Requirement:
Reproduction of part of the material below, pictures omitted: copy exactly, and only, the lines starting with the one with "tax: 8.875% = 355.09 -> 8.875% = 348.44" and going on through the one with "shipping method: UPS -> standard".

**** Records supplied ****

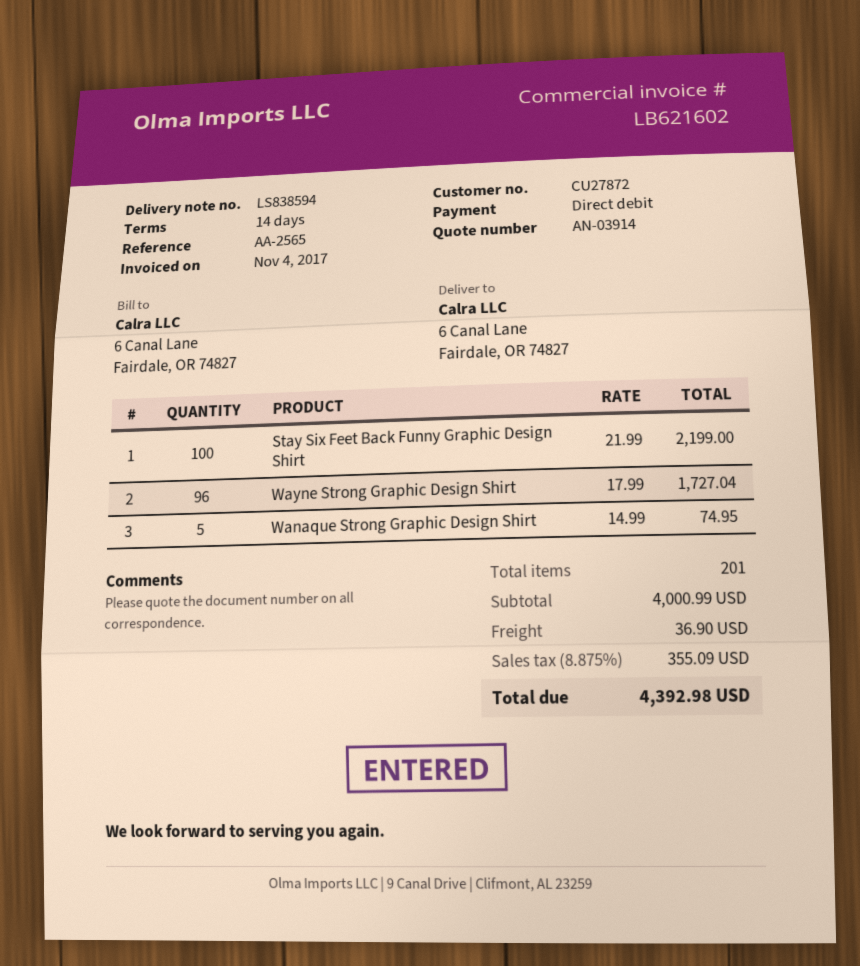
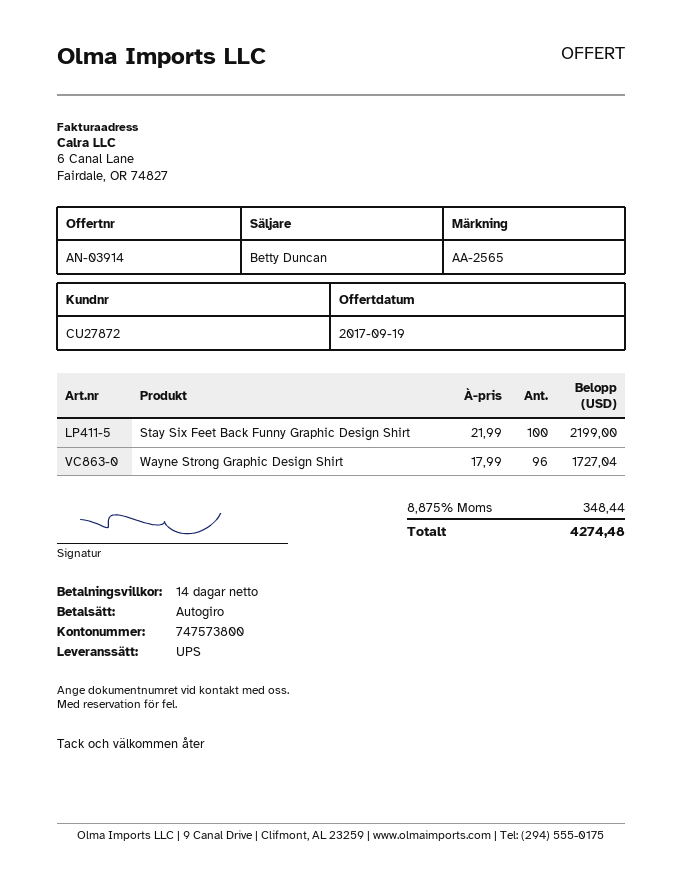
Wanaque Strong Graphic Design Shirt: 5 x 14.99 = 74.95 -> none
shipping: 36.90 -> none
tax: 8.875% = 355.09 -> 8.875% = 348.44
total: 4392.98 -> 4274.48

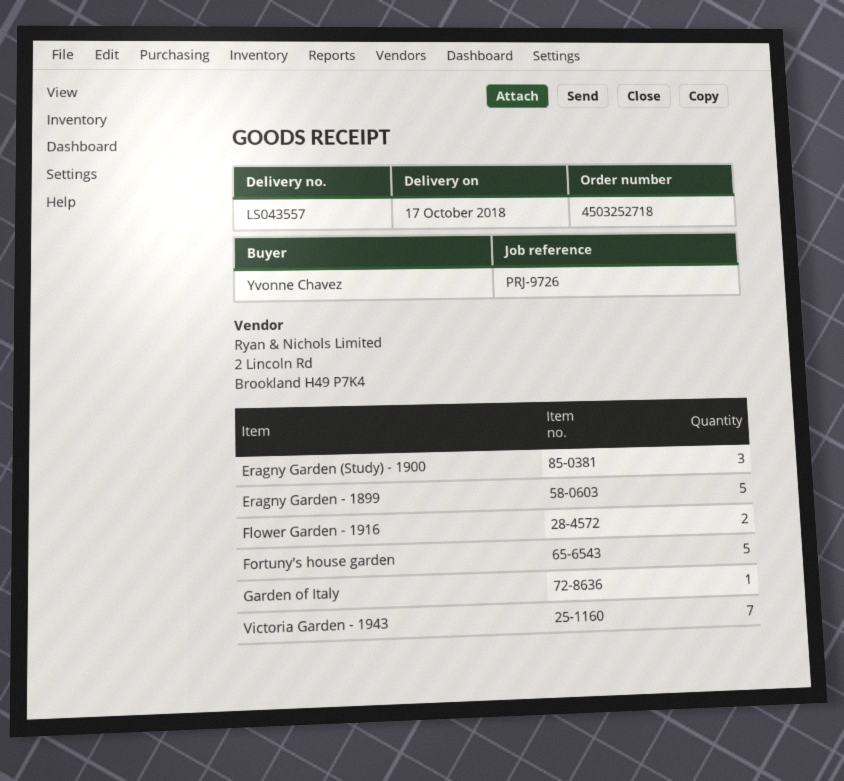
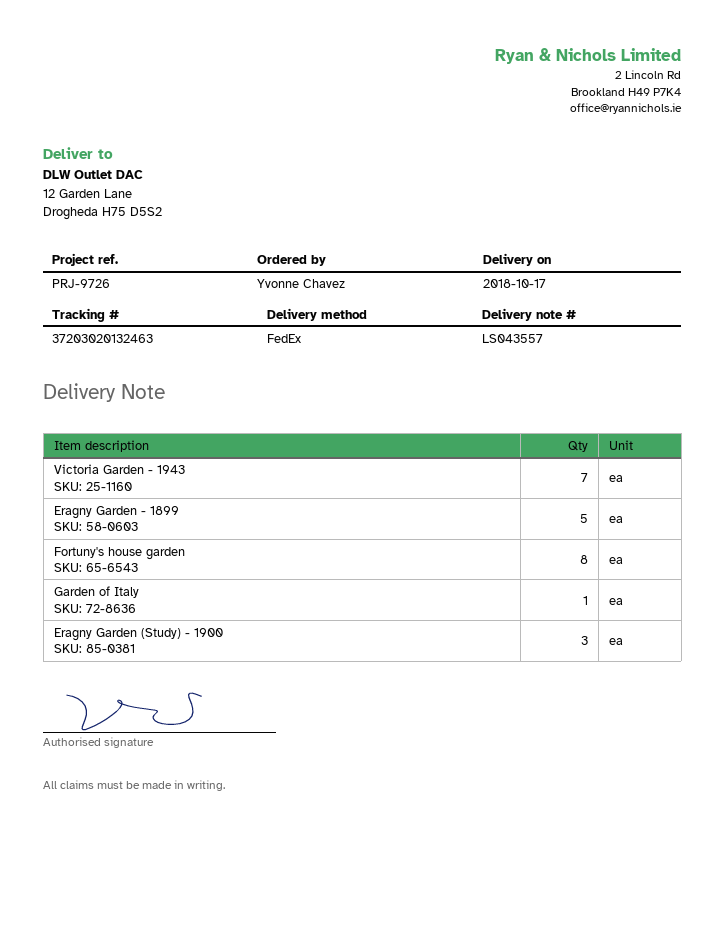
Flower Garden - 1916: 2 -> none
Fortuny's house garden: 5 -> 8

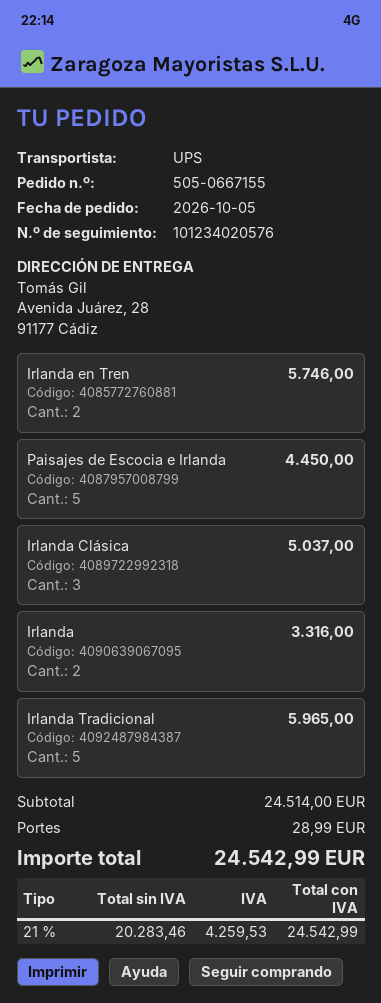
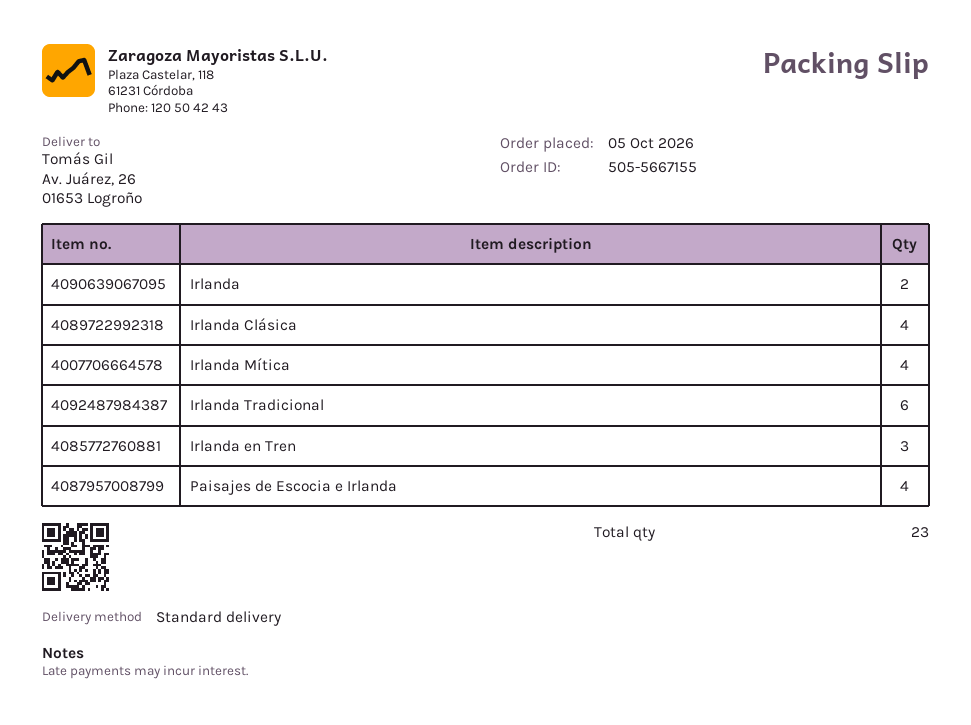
order number: 505-0667155 -> 505-5667155
shipping method: UPS -> standard
ship to: Avenida Juárez, 28, 91177 Cádiz -> Av. Juárez, 26, 01653 Logroño
Irlanda en Tren: 2 -> 3
Paisajes de Escocia e Irlanda: 5 -> 4
Irlanda Clásica: 3 -> 4
Irlanda Tradicional: 5 -> 6
Irlanda Mítica: none -> 4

****

Response area:
tax: 8.875% = 355.09 -> 8.875% = 348.44
total: 4392.98 -> 4274.48

Flower Garden - 1916: 2 -> none
Fortuny's house garden: 5 -> 8

order number: 505-0667155 -> 505-5667155
shipping method: UPS -> standard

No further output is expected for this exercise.